"""
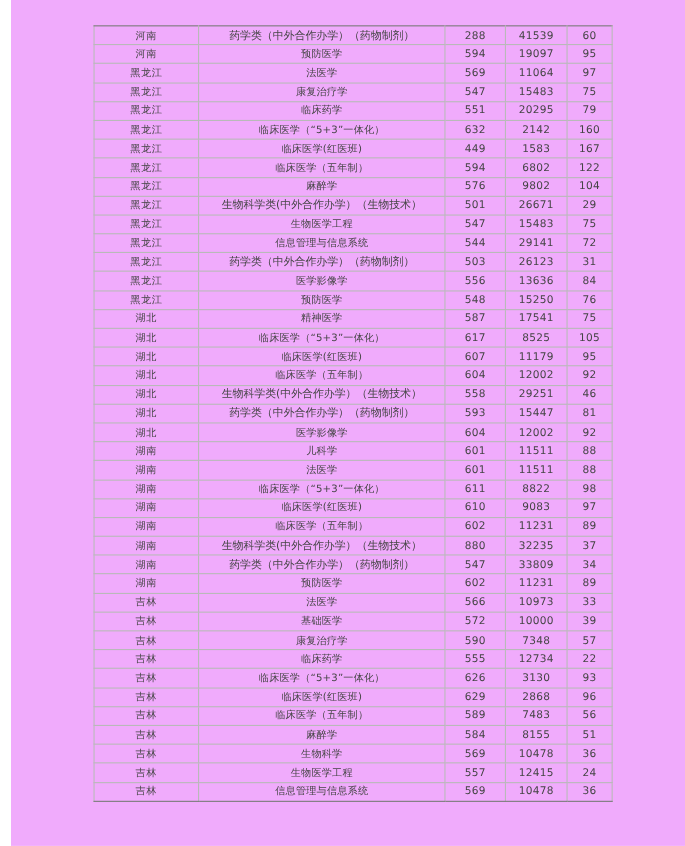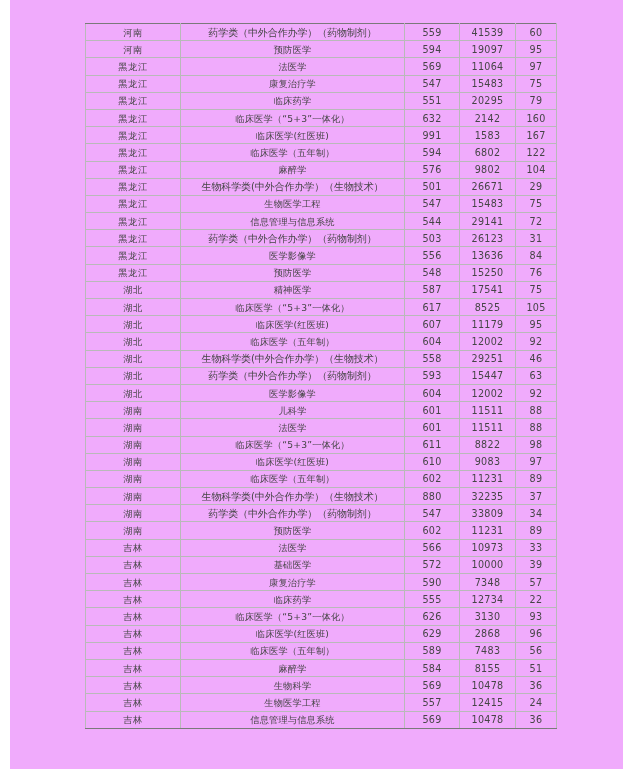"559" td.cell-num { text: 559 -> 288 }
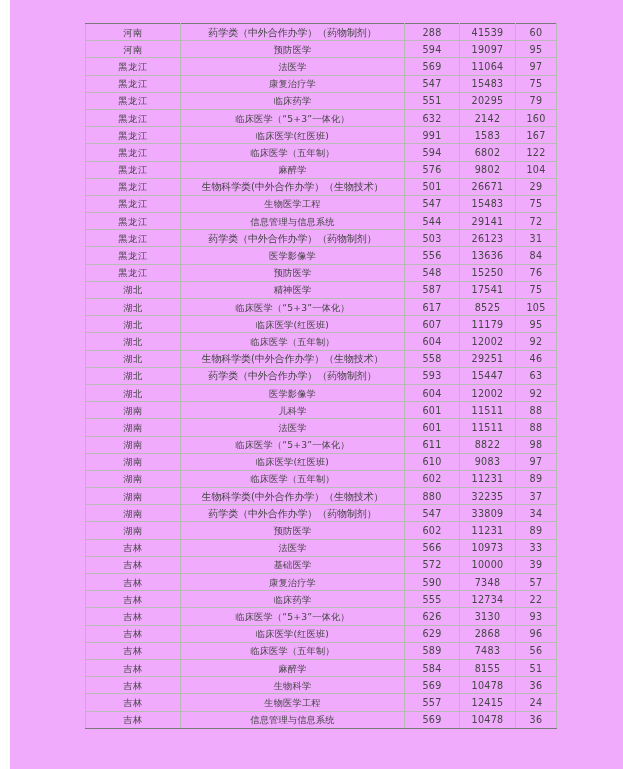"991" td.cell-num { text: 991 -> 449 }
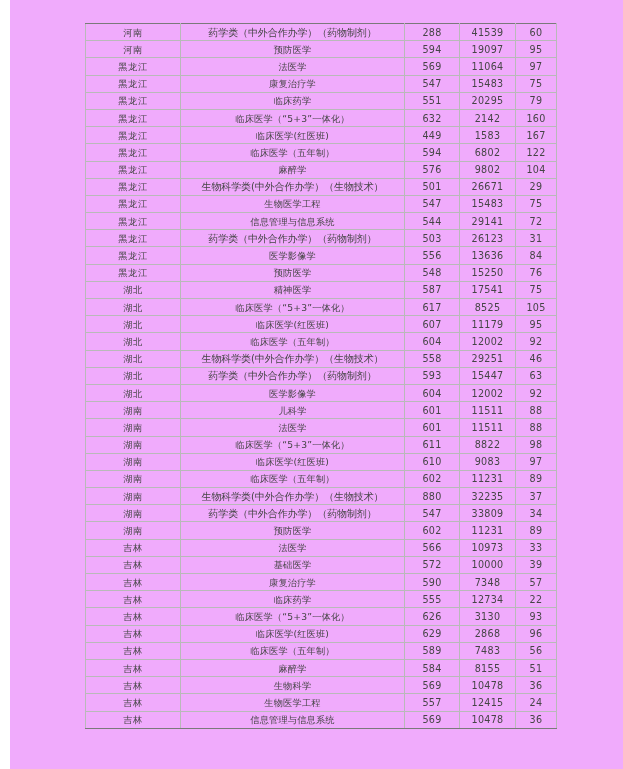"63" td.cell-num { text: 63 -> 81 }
"""
"""
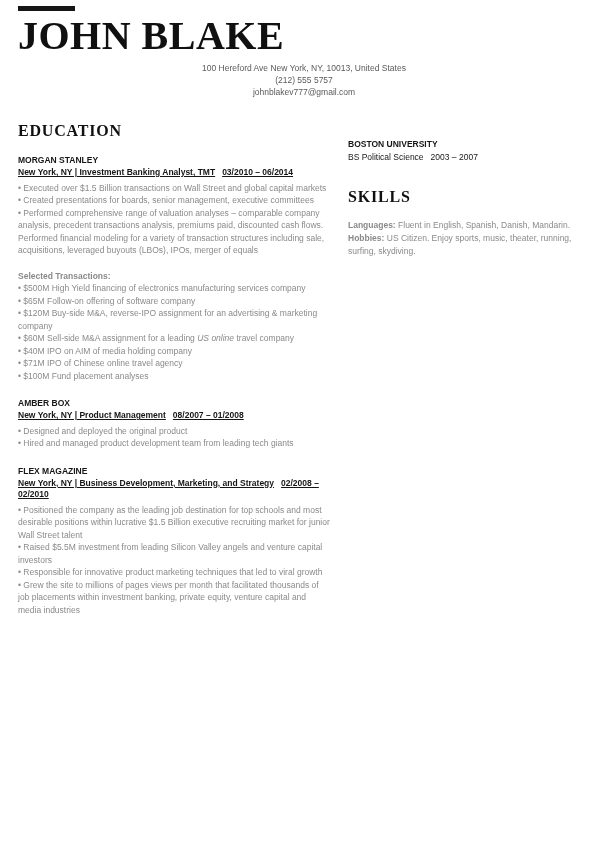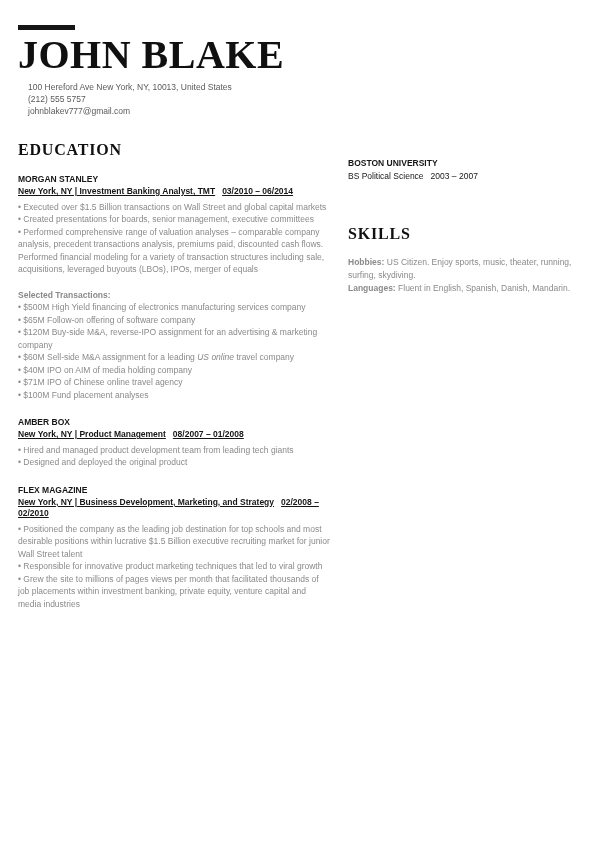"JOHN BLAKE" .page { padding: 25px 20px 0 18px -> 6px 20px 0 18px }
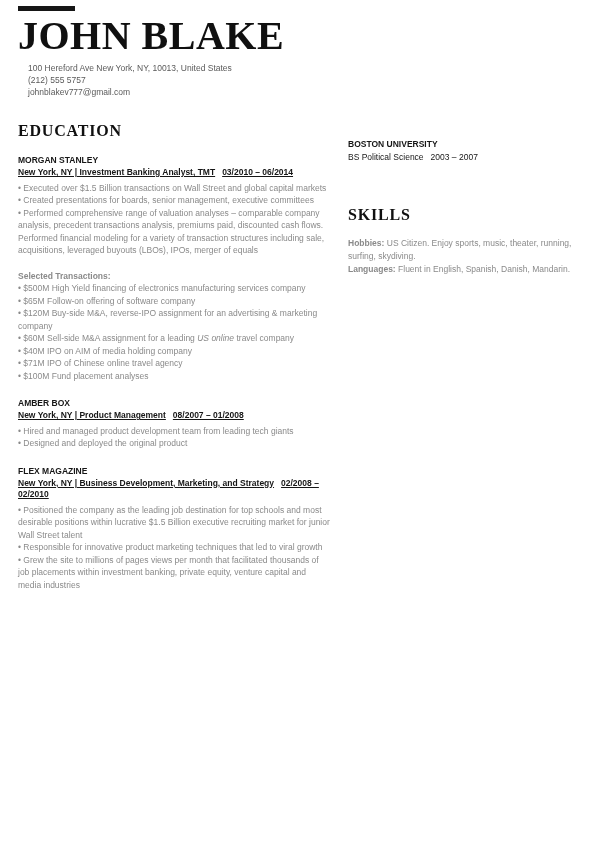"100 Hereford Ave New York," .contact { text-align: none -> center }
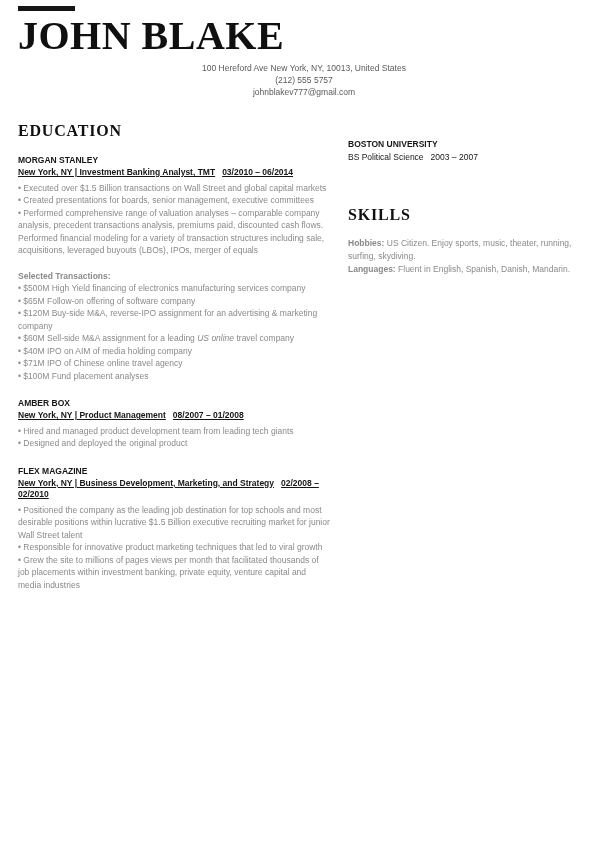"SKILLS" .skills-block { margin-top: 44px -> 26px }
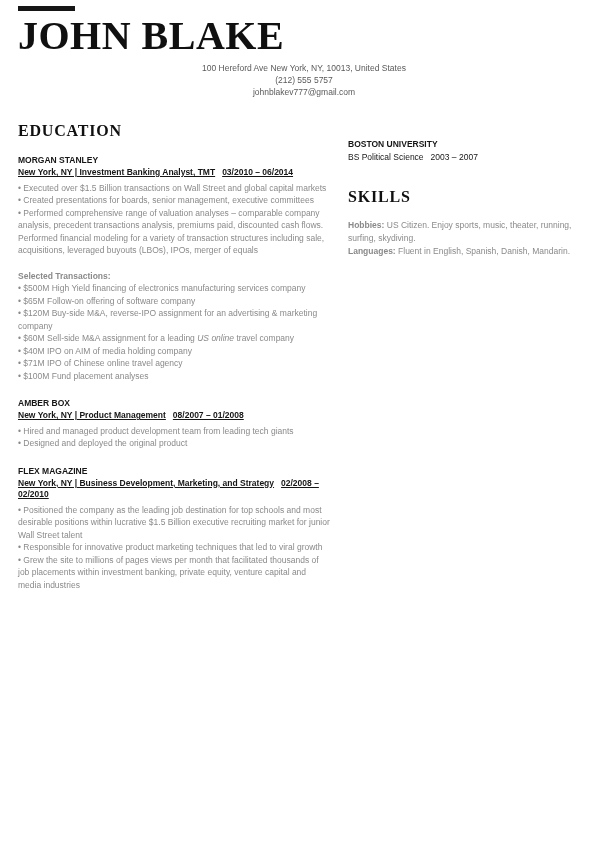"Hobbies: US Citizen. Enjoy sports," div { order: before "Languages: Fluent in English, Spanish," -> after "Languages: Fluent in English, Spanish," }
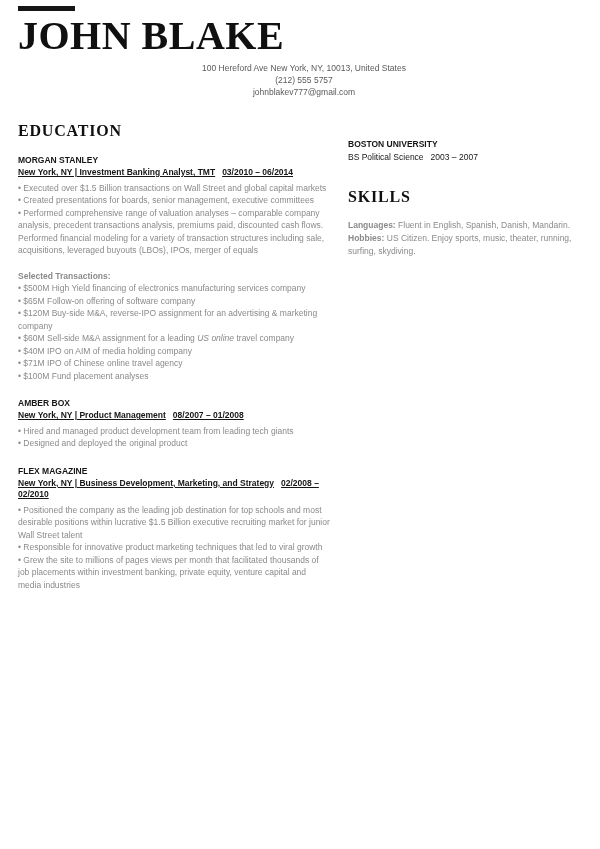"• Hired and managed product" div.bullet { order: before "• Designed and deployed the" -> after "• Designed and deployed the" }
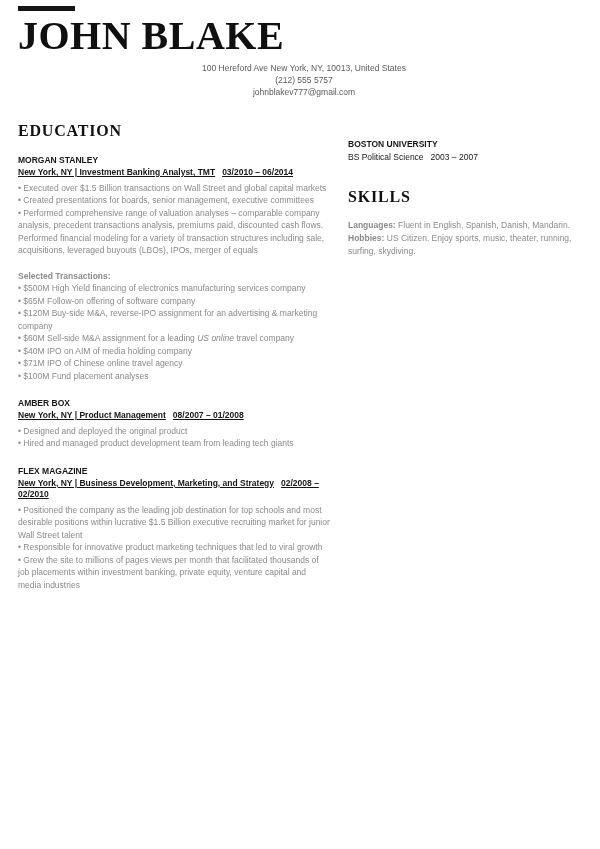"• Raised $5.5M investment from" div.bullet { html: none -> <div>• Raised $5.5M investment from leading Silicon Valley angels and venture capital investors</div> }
"""
"""
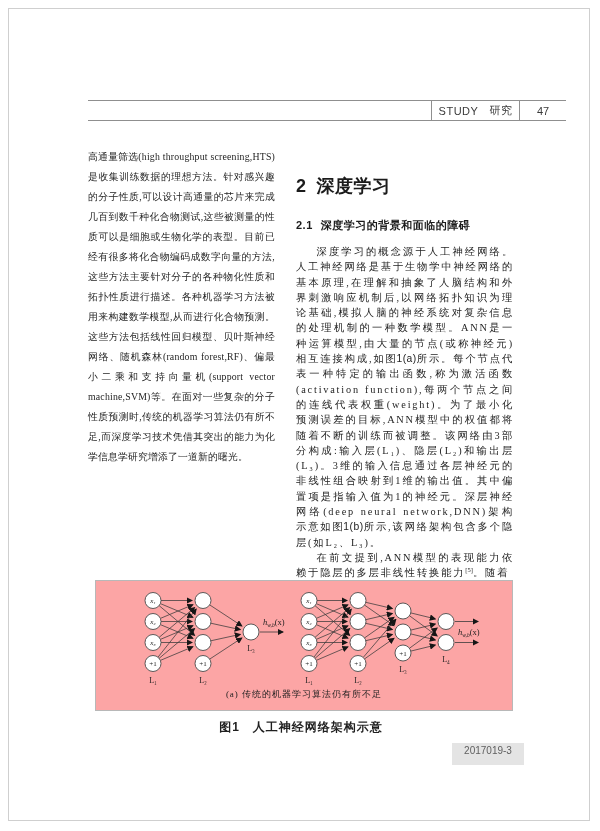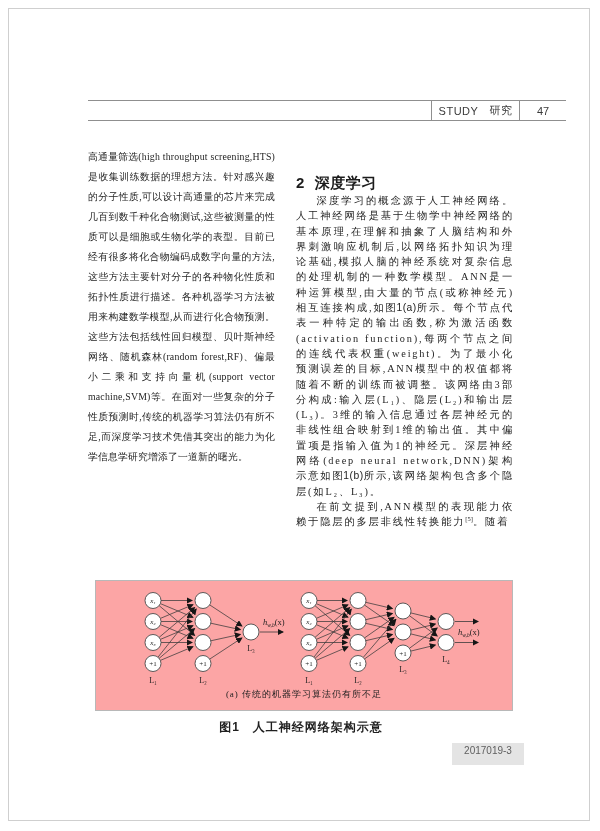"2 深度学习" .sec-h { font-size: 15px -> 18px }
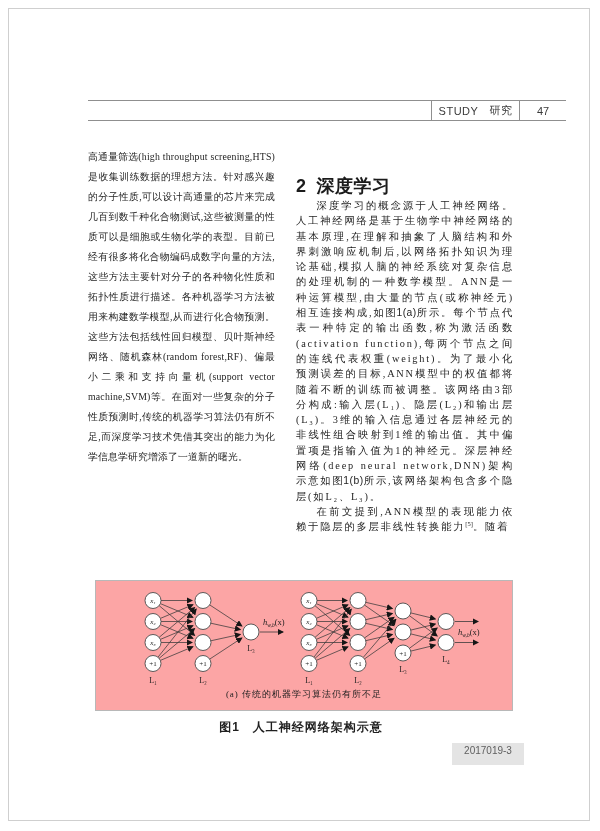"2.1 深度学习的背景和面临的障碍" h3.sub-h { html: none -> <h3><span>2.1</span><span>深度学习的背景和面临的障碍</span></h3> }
"""
Word for word, repeat the lines above from the one with "text: 559 ->" through the one with "text: 63 ->", and nothing beyond them. Omit the pictures.

RESULT |
"559" td.cell-num { text: 559 -> 288 }
"991" td.cell-num { text: 991 -> 449 }
"63" td.cell-num { text: 63 -> 81 }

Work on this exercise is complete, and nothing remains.